### PROBLEM TO SOLVE
A faithful copy of the data below is required, leaving out every picture.

*** EXERCISE DATA ***

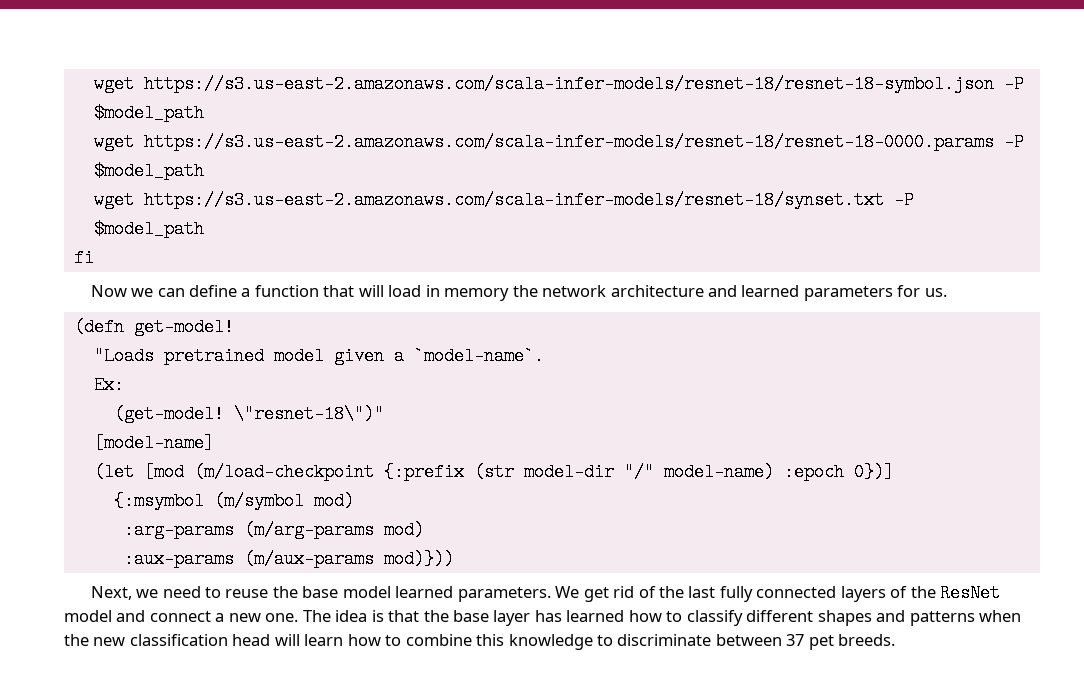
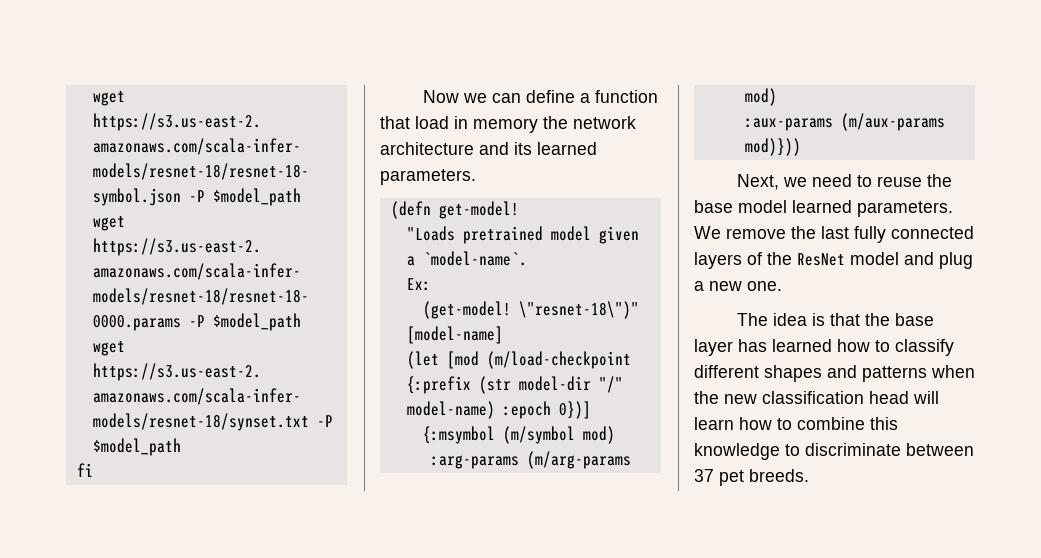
[358,285,384,297] will -> (410, 122) none
[741,285,947,301] learned parameters for us. -> [514,142,597,155] [380,169,476,185] its learned parameters.
[583,586,656,602] get rid of -> [726,228,786,239] remove
[149,611,211,622] connect -> [939,252,973,269] plug
(299, 617) none -> (782, 286) //

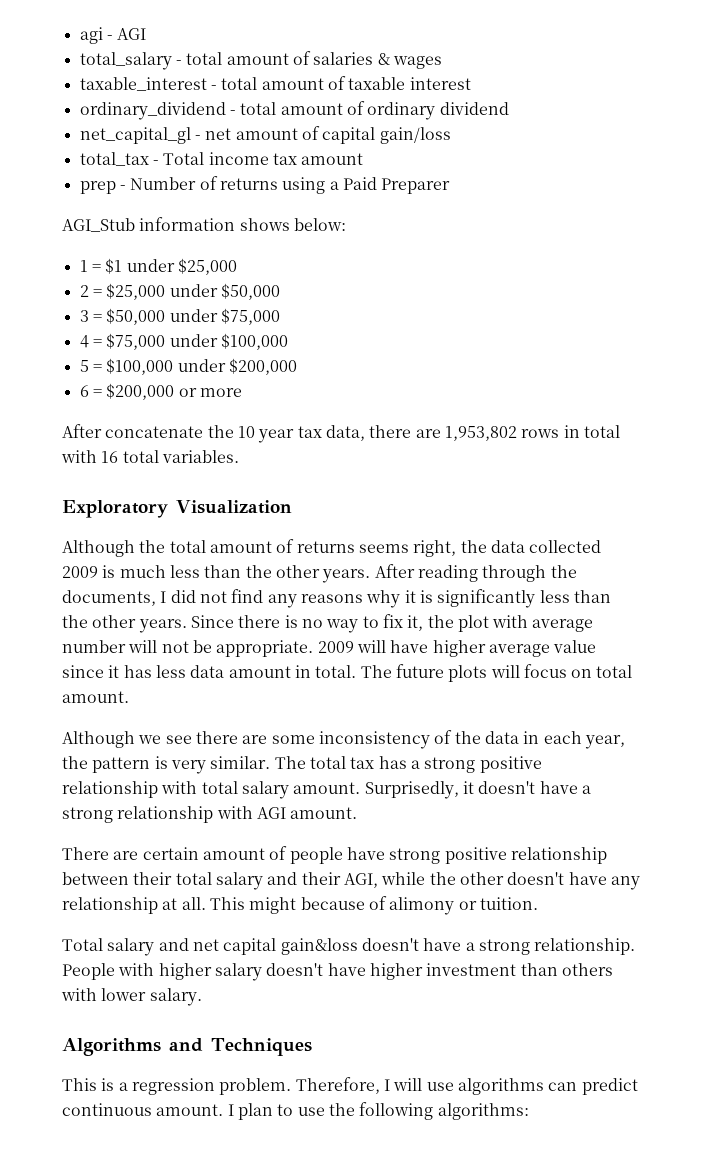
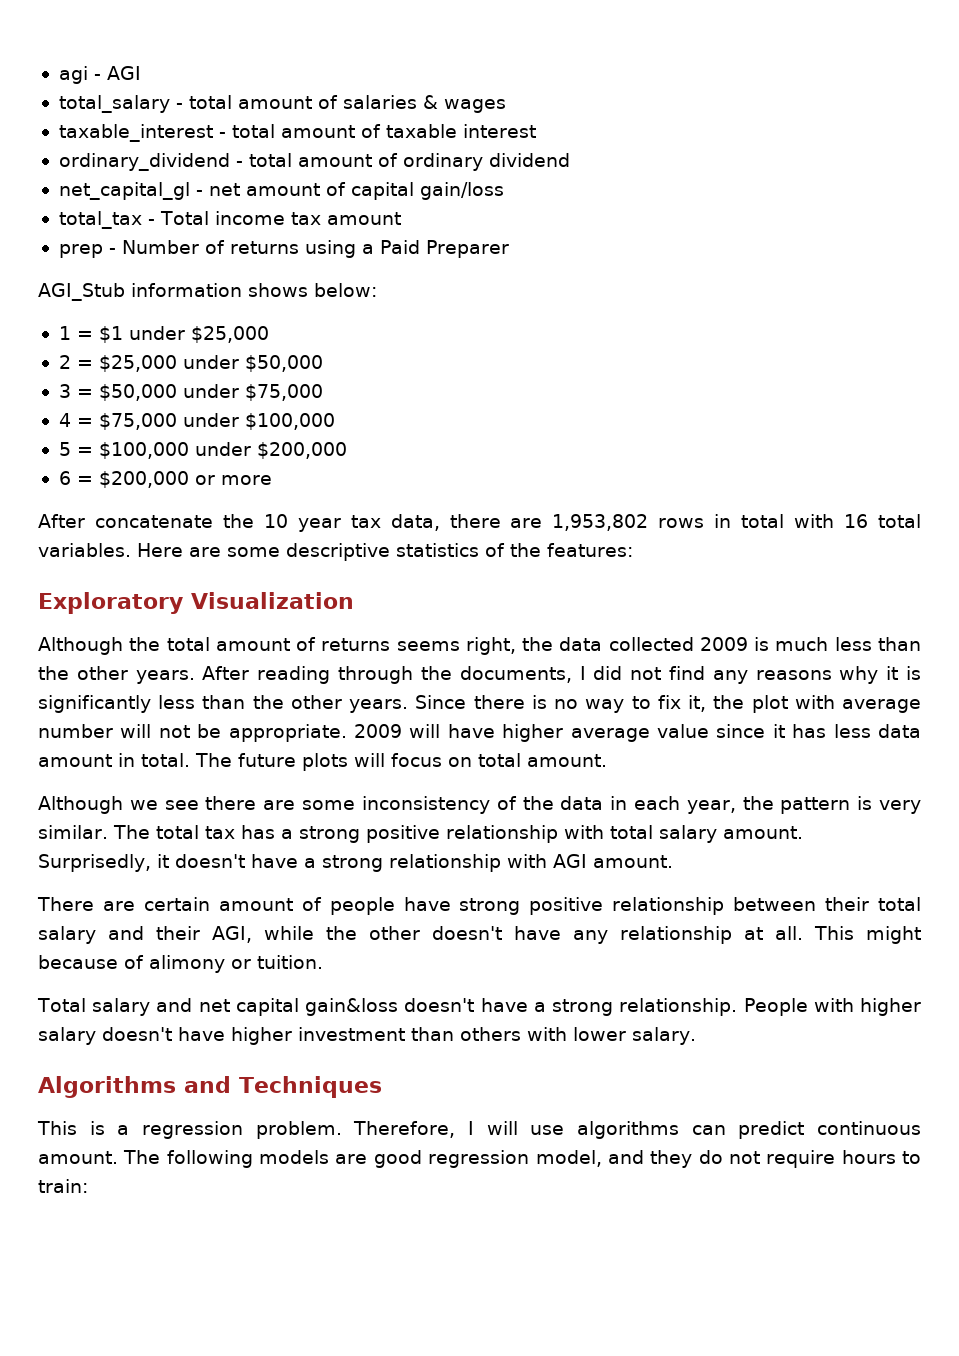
(239, 456) none -> [137,543,633,561] Here are some descriptive statistics of the features:
[227,1102,529,1120] I plan to use the following algorithms: -> [123,1150,922,1168] [38,1179,88,1193] The following models are good regression model, and they do not require hours to train:

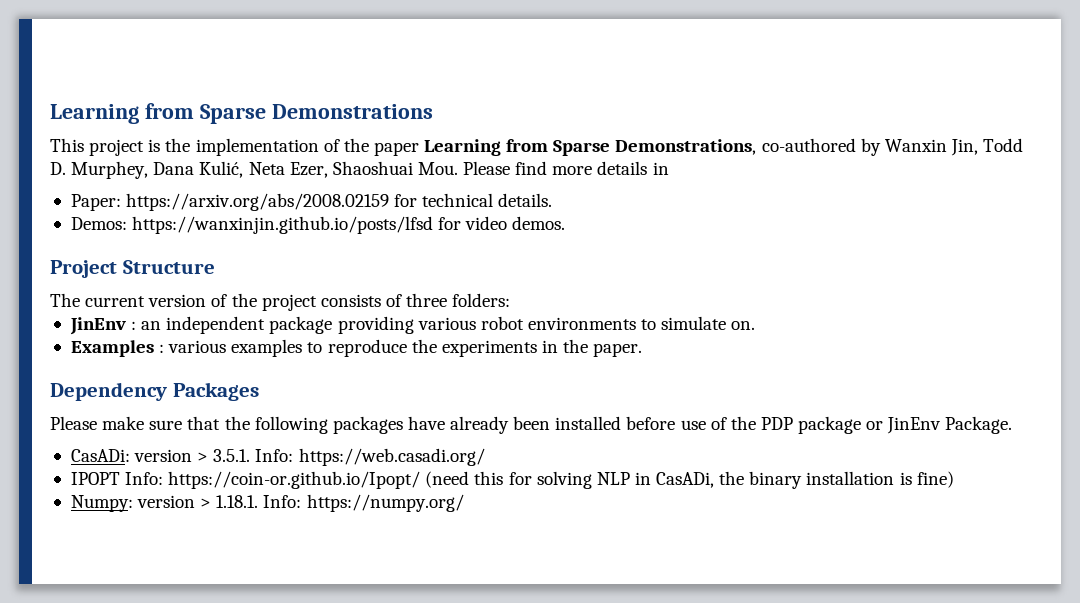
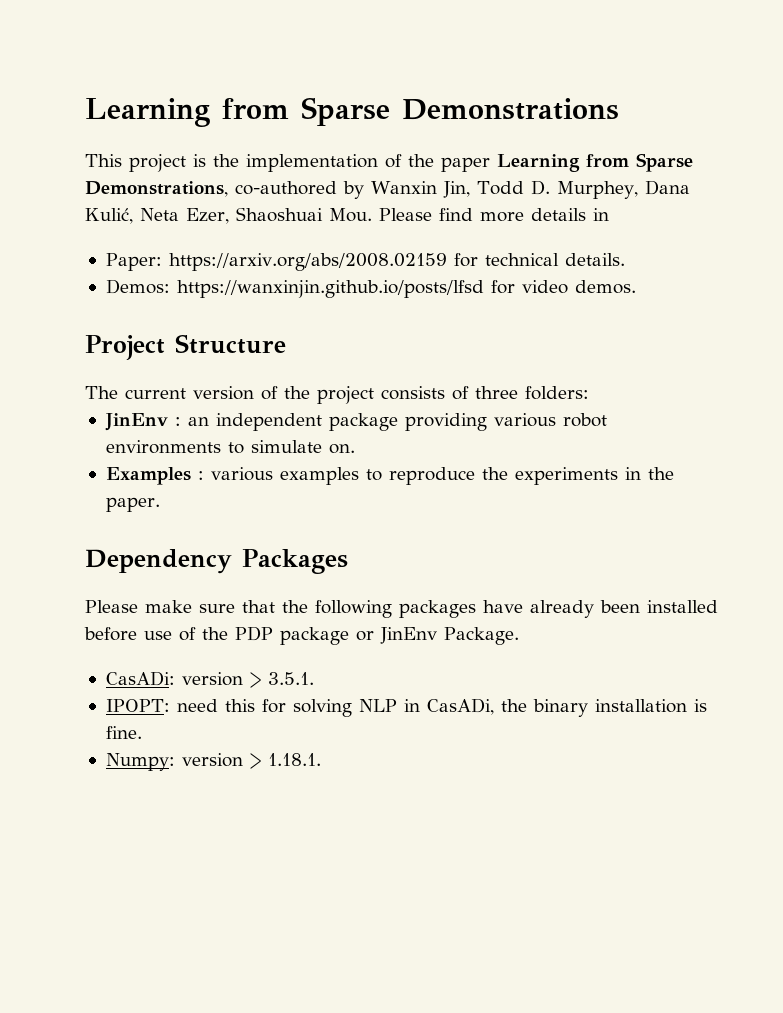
[255,448,485,466] [70,471,470,489] Info: https://web.casadi.org/ // IPOPT Info: https://coin-or.github.io/Ipopt/ (need -> [105,699,218,712] // IPOPT: need
[916,471,954,488] fine) -> [105,726,142,739] fine.
[263,494,464,512] Info: https://numpy.org/ -> (321, 759) none

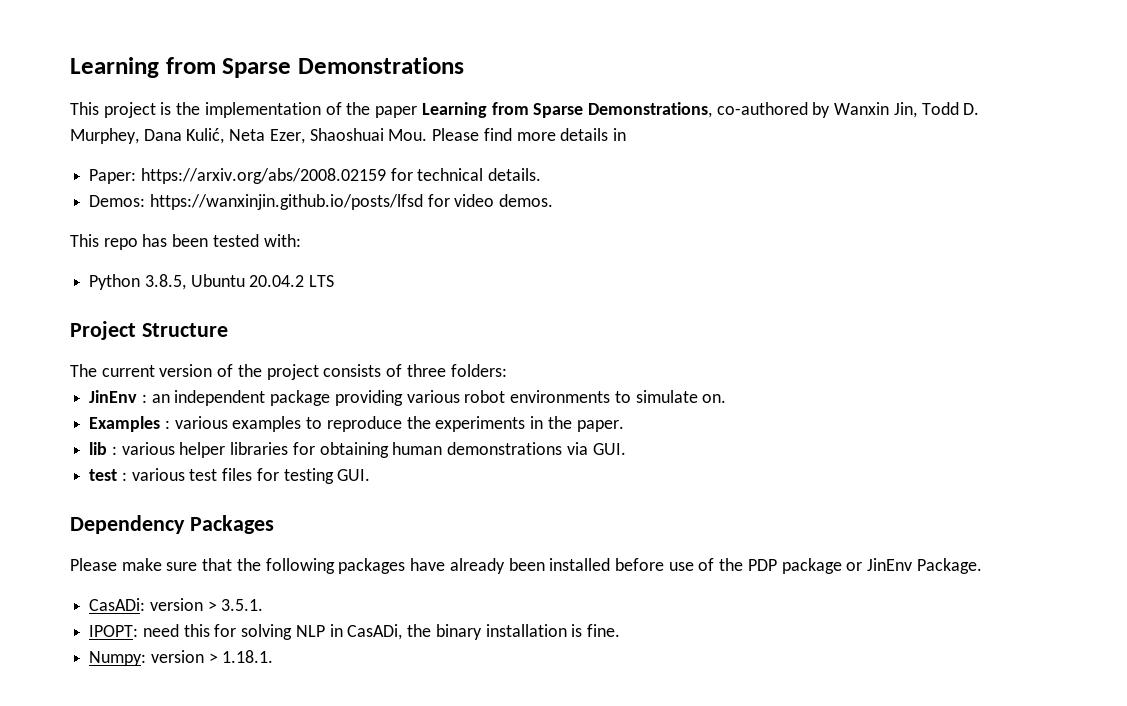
(636, 287) none -> [70,234,301,250] [89,274,335,290] // This repo has been tested with: // Python 3.8.5, Ubuntu 20.04.2 LTS
(160, 504) none -> [89,442,626,458] [89,468,371,484] // lib : various helper libraries for obtaining human demonstrations via GUI. // test : various test files for testing GUI.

*** End of EXERCISE DATA ***

### COMPLETED EXERCISE
[358,285,384,297] will -> (410, 122) none
[741,285,947,301] learned parameters for us. -> [514,142,597,155] [380,169,476,185] its learned parameters.
[583,586,656,602] get rid of -> [726,228,786,239] remove
[149,611,211,622] connect -> [939,252,973,269] plug
(299, 617) none -> (782, 286) //

(239, 456) none -> [137,543,633,561] Here are some descriptive statistics of the features:
[227,1102,529,1120] I plan to use the following algorithms: -> [123,1150,922,1168] [38,1179,88,1193] The following models are good regression model, and they do not require hours to train:

[255,448,485,466] [70,471,470,489] Info: https://web.casadi.org/ // IPOPT Info: https://coin-or.github.io/Ipopt/ (need -> [105,699,218,712] // IPOPT: need
[916,471,954,488] fine) -> [105,726,142,739] fine.
[263,494,464,512] Info: https://numpy.org/ -> (321, 759) none

(636, 287) none -> [70,234,301,250] [89,274,335,290] // This repo has been tested with: // Python 3.8.5, Ubuntu 20.04.2 LTS
(160, 504) none -> [89,442,626,458] [89,468,371,484] // lib : various helper libraries for obtaining human demonstrations via GUI. // test : various test files for testing GUI.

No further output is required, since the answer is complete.